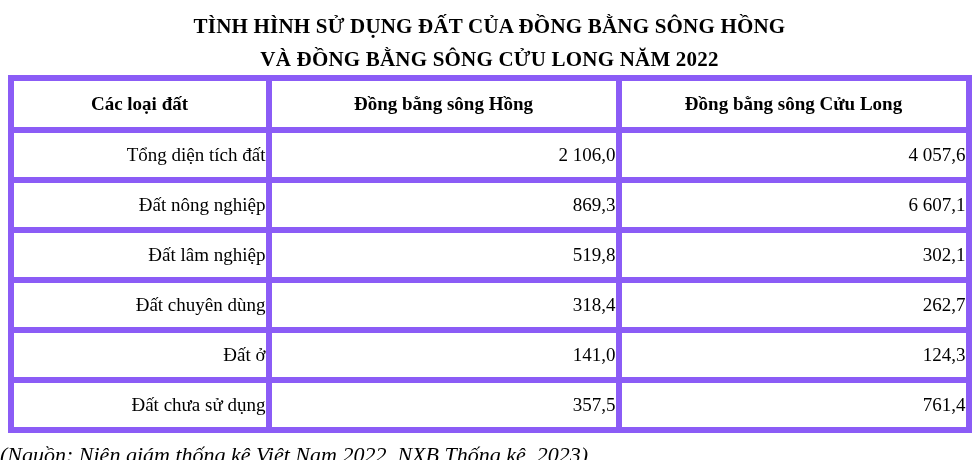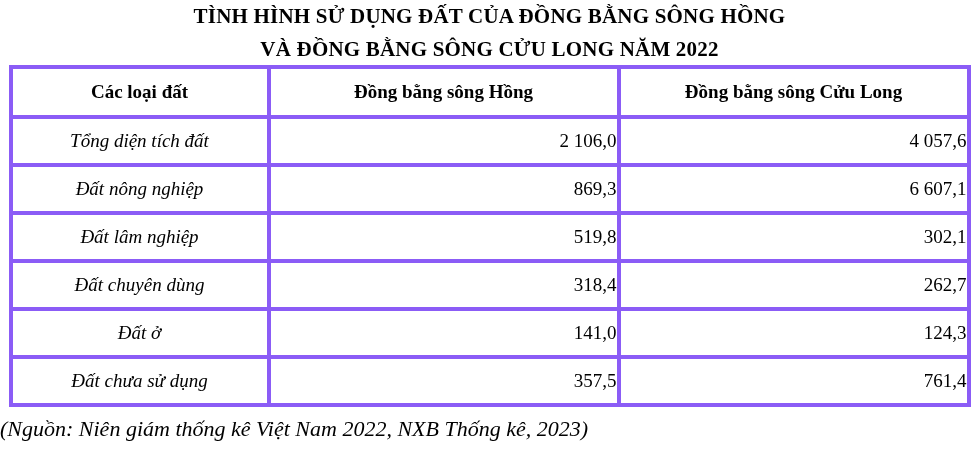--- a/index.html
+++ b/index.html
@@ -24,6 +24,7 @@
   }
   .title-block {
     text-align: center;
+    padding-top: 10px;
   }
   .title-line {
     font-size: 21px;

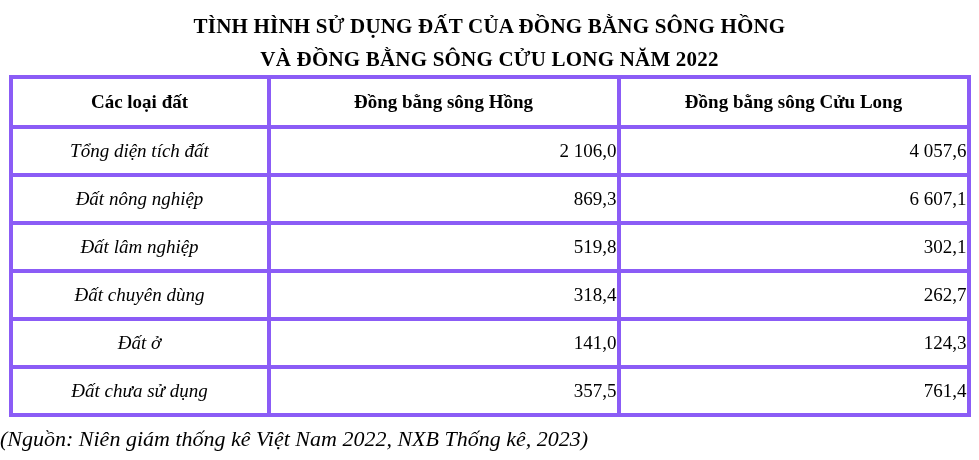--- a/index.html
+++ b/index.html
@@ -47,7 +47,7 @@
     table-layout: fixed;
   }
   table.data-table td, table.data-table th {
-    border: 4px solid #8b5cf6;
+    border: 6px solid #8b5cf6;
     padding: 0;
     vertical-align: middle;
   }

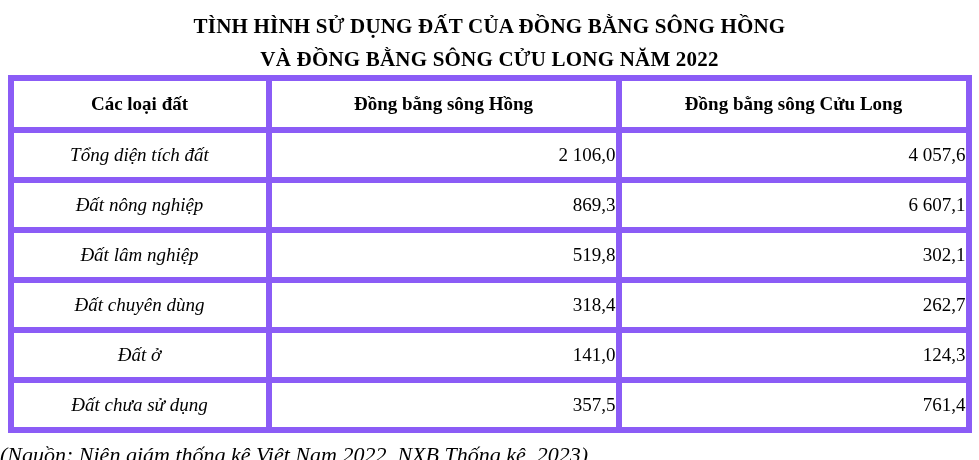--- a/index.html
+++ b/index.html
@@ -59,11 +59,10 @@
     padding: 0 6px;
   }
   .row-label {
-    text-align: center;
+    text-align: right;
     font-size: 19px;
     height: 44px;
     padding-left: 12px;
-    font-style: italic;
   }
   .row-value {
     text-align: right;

..........

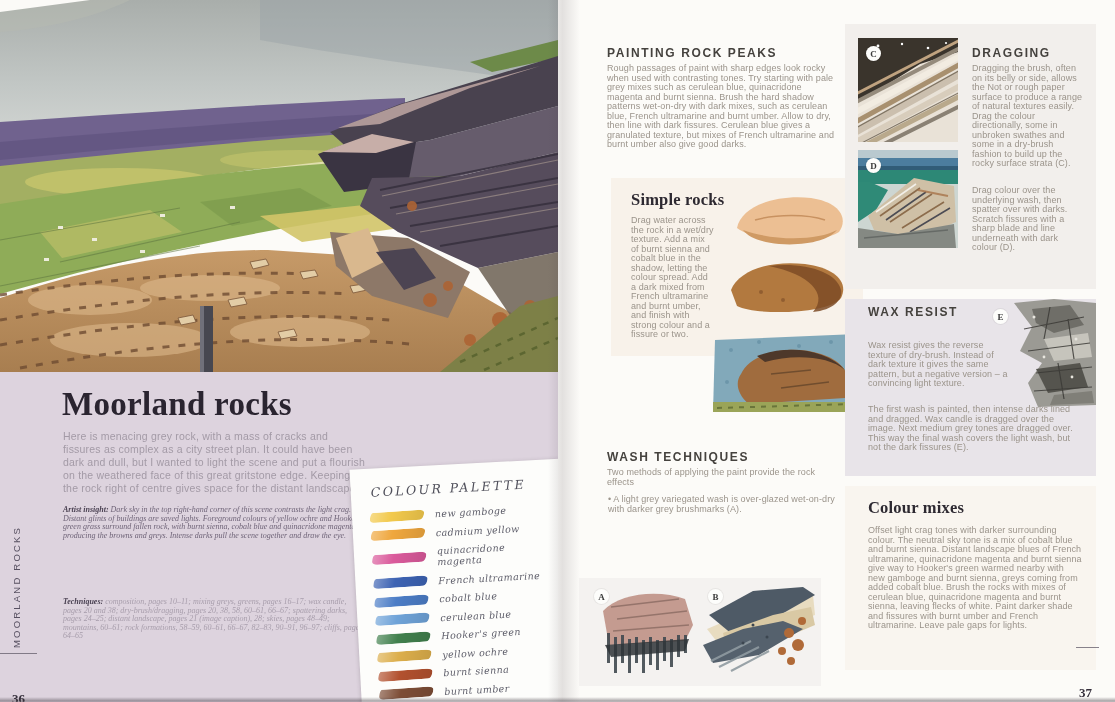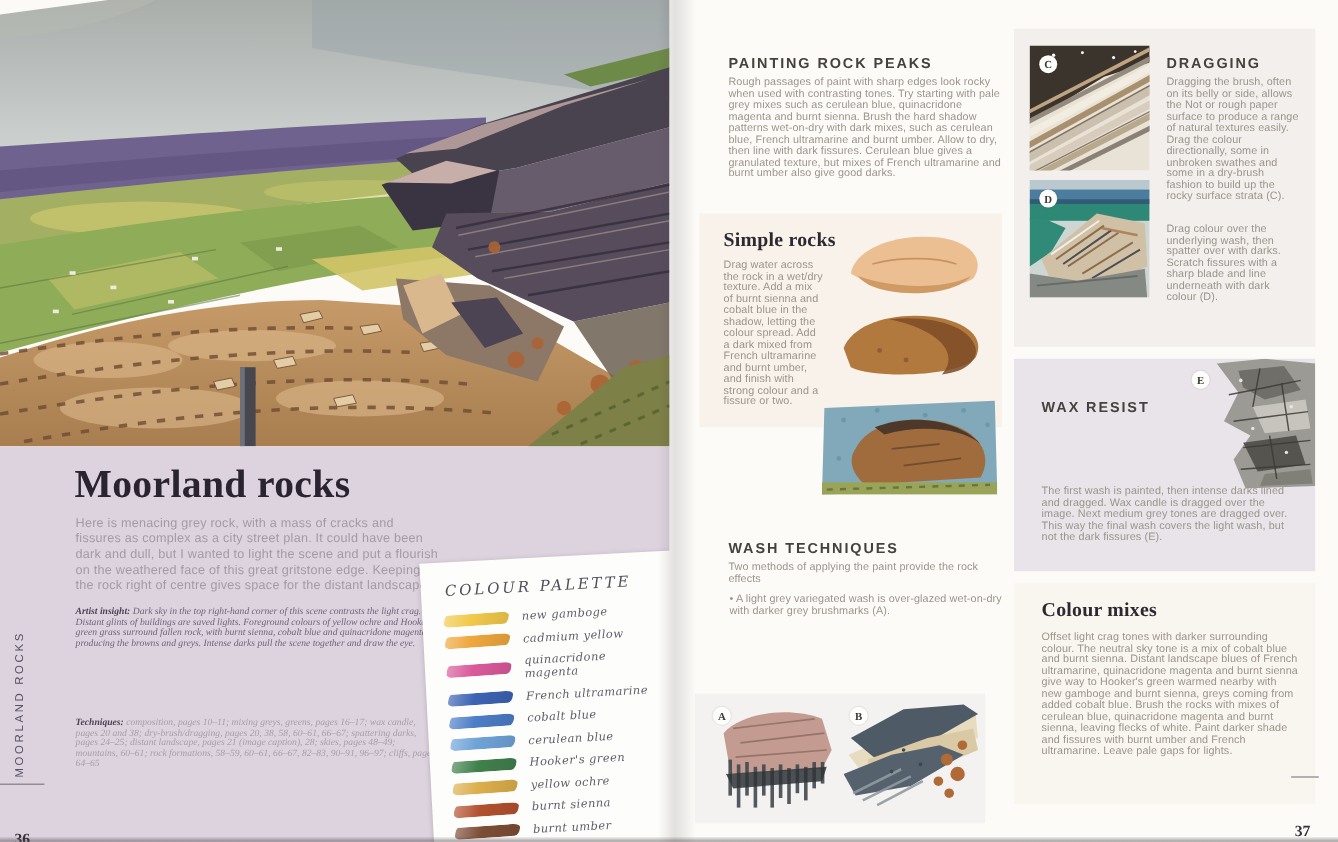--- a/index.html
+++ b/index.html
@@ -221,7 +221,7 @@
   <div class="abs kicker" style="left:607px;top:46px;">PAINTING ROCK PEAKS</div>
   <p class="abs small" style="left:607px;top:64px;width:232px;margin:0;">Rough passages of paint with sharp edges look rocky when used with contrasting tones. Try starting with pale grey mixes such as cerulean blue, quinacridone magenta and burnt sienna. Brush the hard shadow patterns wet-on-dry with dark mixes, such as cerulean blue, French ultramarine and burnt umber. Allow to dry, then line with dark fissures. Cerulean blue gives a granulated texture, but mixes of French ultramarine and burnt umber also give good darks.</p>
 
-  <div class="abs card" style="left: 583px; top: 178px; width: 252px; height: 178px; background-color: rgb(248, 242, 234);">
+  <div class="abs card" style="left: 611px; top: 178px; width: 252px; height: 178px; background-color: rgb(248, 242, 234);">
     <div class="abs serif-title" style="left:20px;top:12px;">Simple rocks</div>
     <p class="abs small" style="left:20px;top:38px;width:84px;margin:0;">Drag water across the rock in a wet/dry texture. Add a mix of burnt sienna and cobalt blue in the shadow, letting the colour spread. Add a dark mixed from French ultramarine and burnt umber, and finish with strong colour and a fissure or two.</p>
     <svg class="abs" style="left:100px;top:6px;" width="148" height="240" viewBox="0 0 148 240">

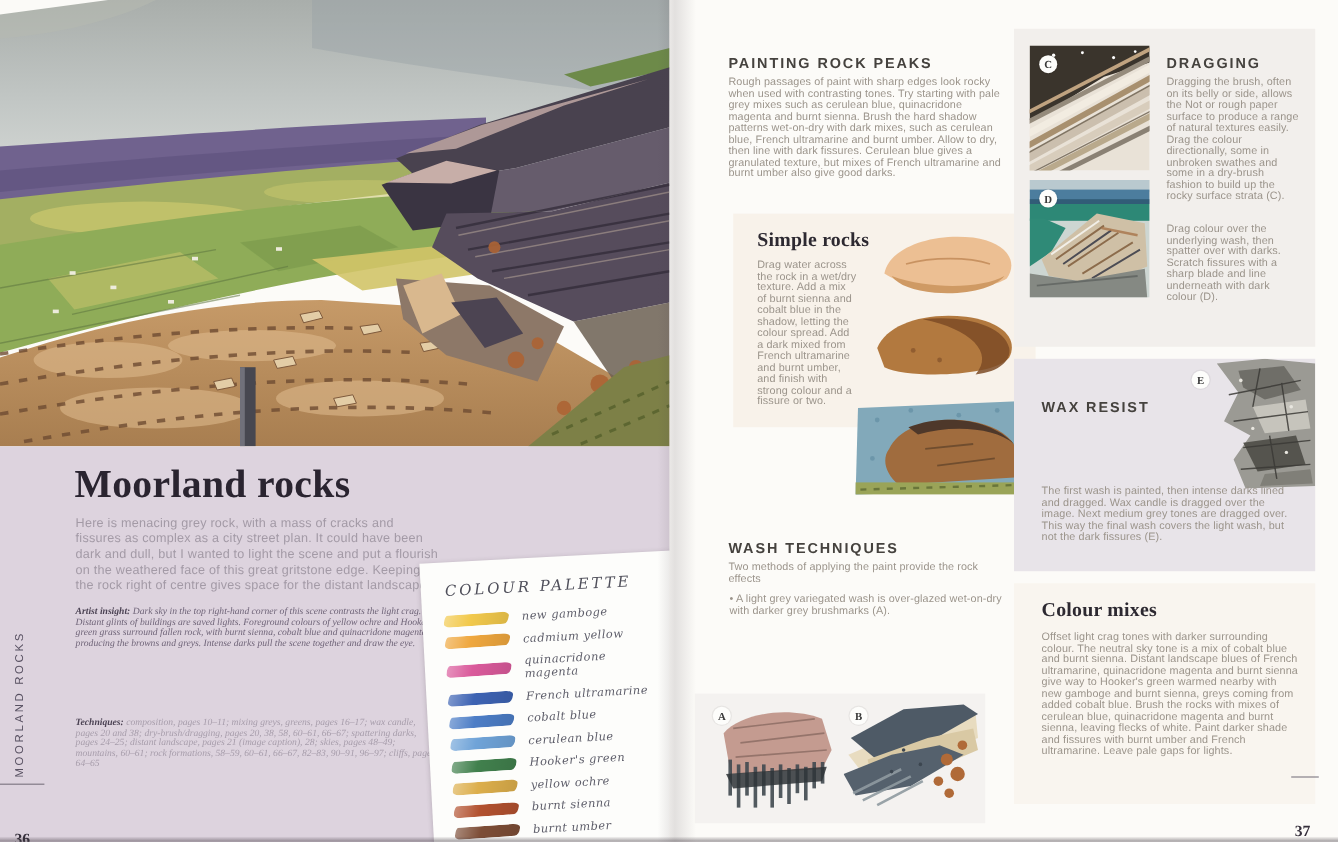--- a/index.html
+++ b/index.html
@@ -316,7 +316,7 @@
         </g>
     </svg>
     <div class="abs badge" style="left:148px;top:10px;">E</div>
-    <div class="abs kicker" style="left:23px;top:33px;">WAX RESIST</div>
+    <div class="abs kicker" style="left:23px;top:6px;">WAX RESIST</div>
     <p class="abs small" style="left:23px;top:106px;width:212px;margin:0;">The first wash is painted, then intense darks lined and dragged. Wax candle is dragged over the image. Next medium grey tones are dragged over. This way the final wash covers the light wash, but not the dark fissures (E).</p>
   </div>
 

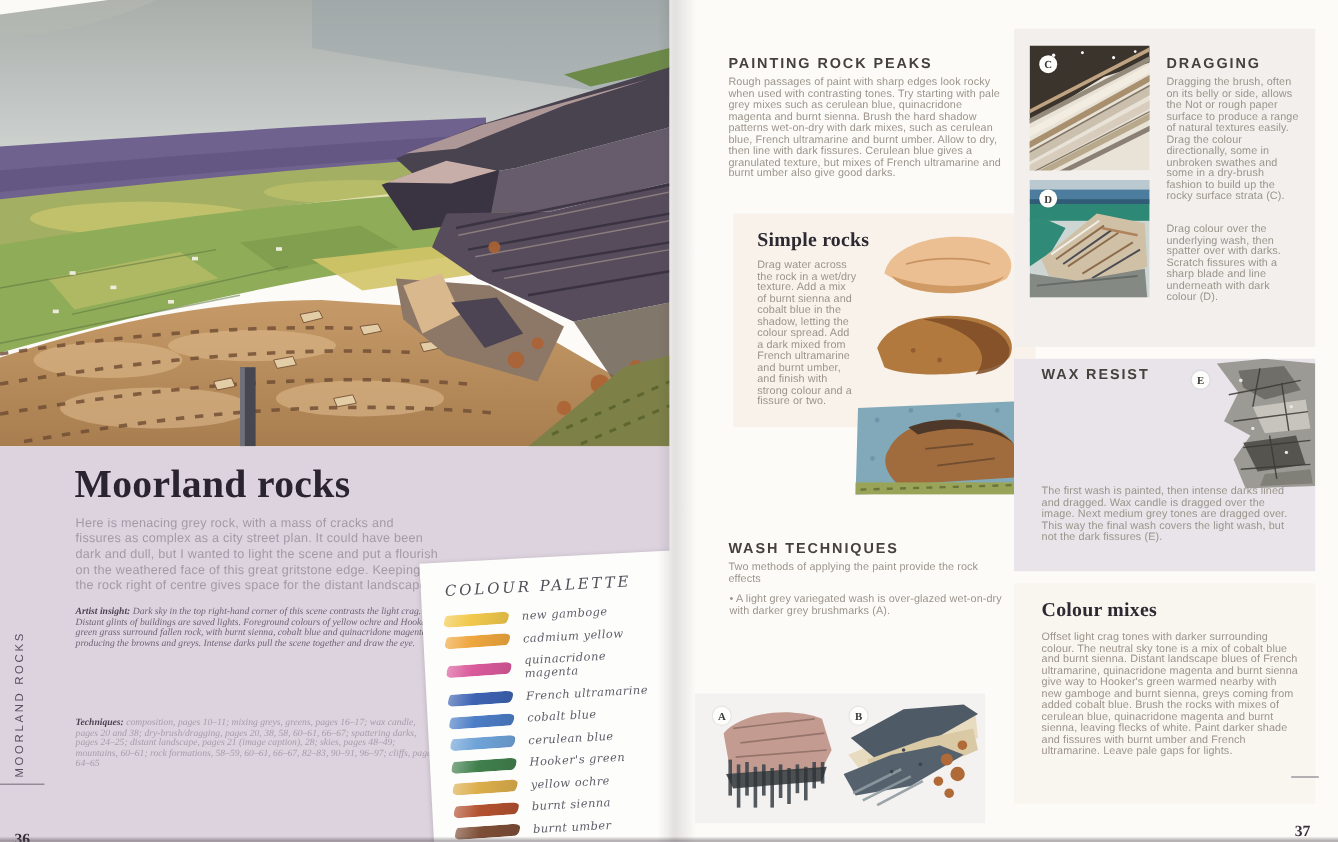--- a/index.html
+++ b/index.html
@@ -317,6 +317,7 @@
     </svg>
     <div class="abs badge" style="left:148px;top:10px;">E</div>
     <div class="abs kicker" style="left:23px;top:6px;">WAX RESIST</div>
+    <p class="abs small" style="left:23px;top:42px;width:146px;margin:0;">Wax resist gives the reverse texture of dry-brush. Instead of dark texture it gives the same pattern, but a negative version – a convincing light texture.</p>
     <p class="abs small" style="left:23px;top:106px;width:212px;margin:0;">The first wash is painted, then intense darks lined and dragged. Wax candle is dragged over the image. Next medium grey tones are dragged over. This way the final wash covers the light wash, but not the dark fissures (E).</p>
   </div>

..........

**The problem:**
Only lines that contain the string "kicker" count; pick each one out of the records and copy it.

**Written solution:**
   <div class="abs kicker" style="left:607px;top:46px;">PAINTING ROCK PEAKS</div>
-    <div class="abs kicker" style="left:23px;top:33px;">WAX RESIST</div>
+    <div class="abs kicker" style="left:23px;top:6px;">WAX RESIST</div>
     <div class="abs kicker" style="left:23px;top:6px;">WAX RESIST</div>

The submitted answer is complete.